→ **Your task**: Scan the entries for the word "none", and copy every line where it appears.

:: Exercise material

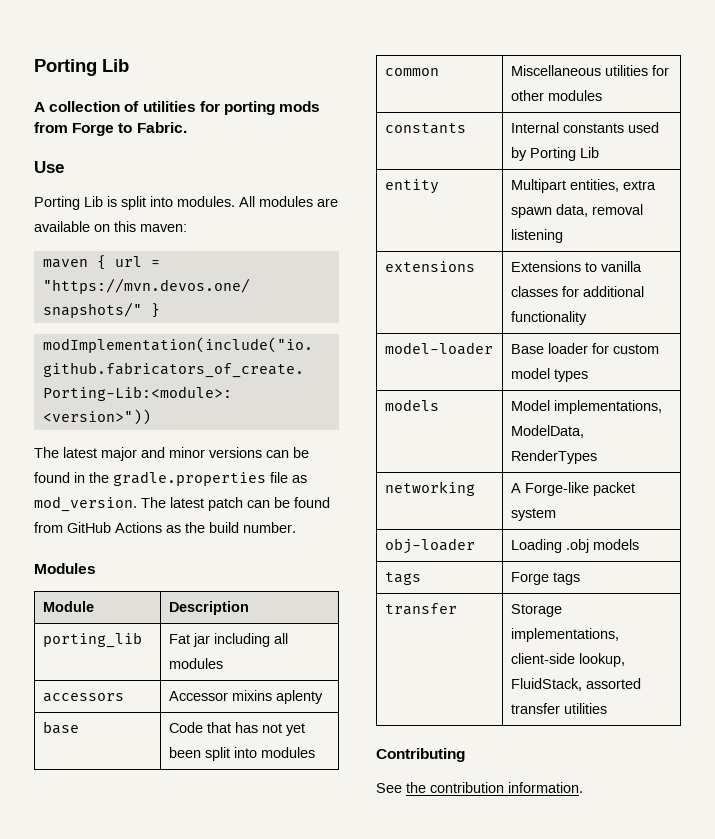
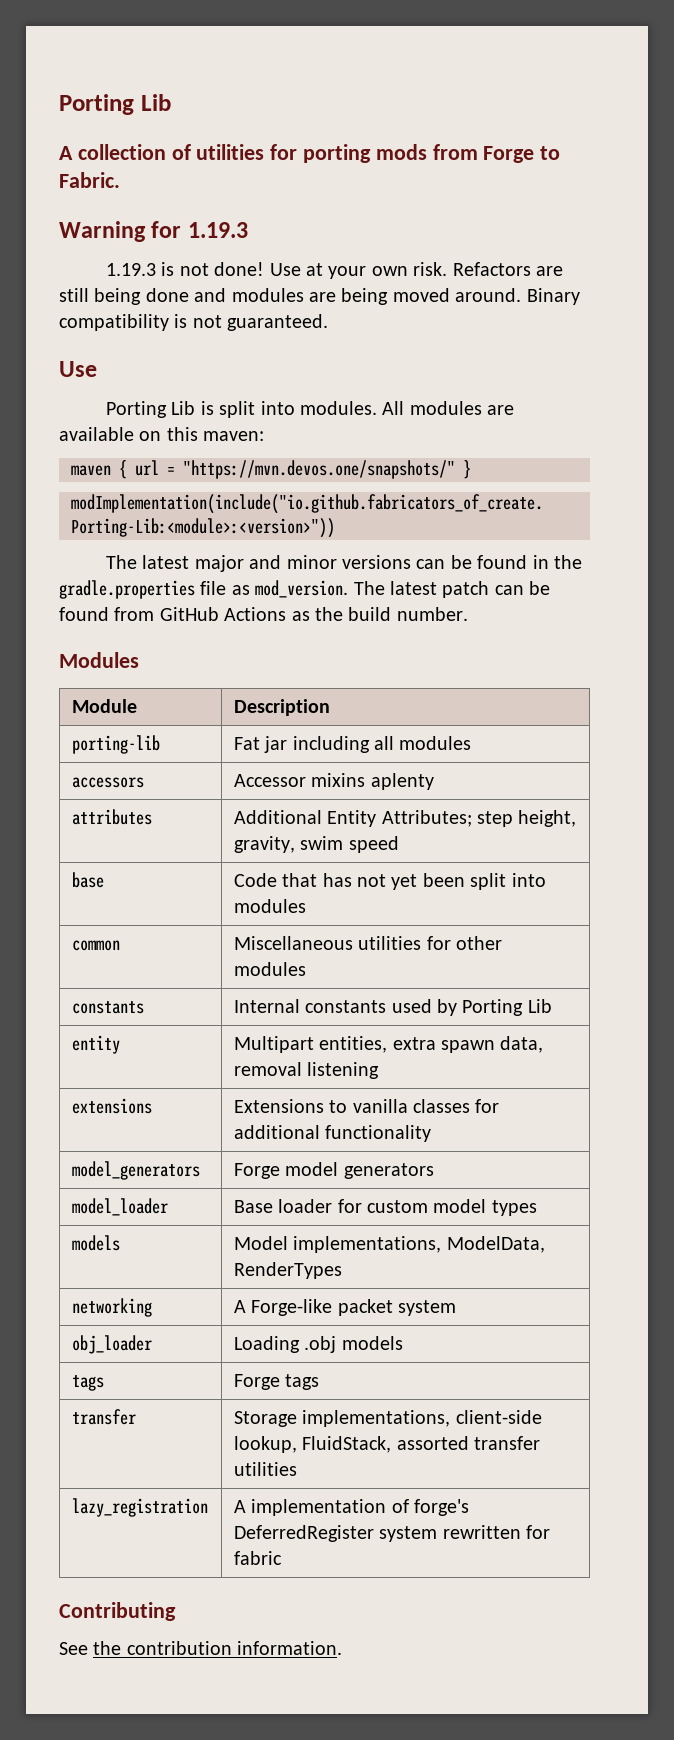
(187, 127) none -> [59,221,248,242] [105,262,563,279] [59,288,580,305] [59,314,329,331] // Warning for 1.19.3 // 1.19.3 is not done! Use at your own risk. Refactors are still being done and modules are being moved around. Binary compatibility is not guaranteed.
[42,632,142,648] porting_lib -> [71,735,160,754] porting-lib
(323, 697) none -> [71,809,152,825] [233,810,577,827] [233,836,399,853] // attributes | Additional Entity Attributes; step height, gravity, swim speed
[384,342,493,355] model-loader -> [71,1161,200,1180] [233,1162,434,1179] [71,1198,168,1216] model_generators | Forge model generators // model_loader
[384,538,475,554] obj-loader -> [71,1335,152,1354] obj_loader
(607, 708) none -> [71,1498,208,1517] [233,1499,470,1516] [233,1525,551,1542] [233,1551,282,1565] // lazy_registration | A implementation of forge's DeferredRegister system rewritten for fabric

::::

→ **Answer to this exercise**:
(187, 127) none -> [59,221,248,242] [105,262,563,279] [59,288,580,305] [59,314,329,331] // Warning for 1.19.3 // 1.19.3 is not done! Use at your own risk. Refactors are still being done and modules are being moved around. Binary compatibility is not guaranteed.
(323, 697) none -> [71,809,152,825] [233,810,577,827] [233,836,399,853] // attributes | Additional Entity Attributes; step height, gravity, swim speed
(607, 708) none -> [71,1498,208,1517] [233,1499,470,1516] [233,1525,551,1542] [233,1551,282,1565] // lazy_registration | A implementation of forge's DeferredRegister system rewritten for fabric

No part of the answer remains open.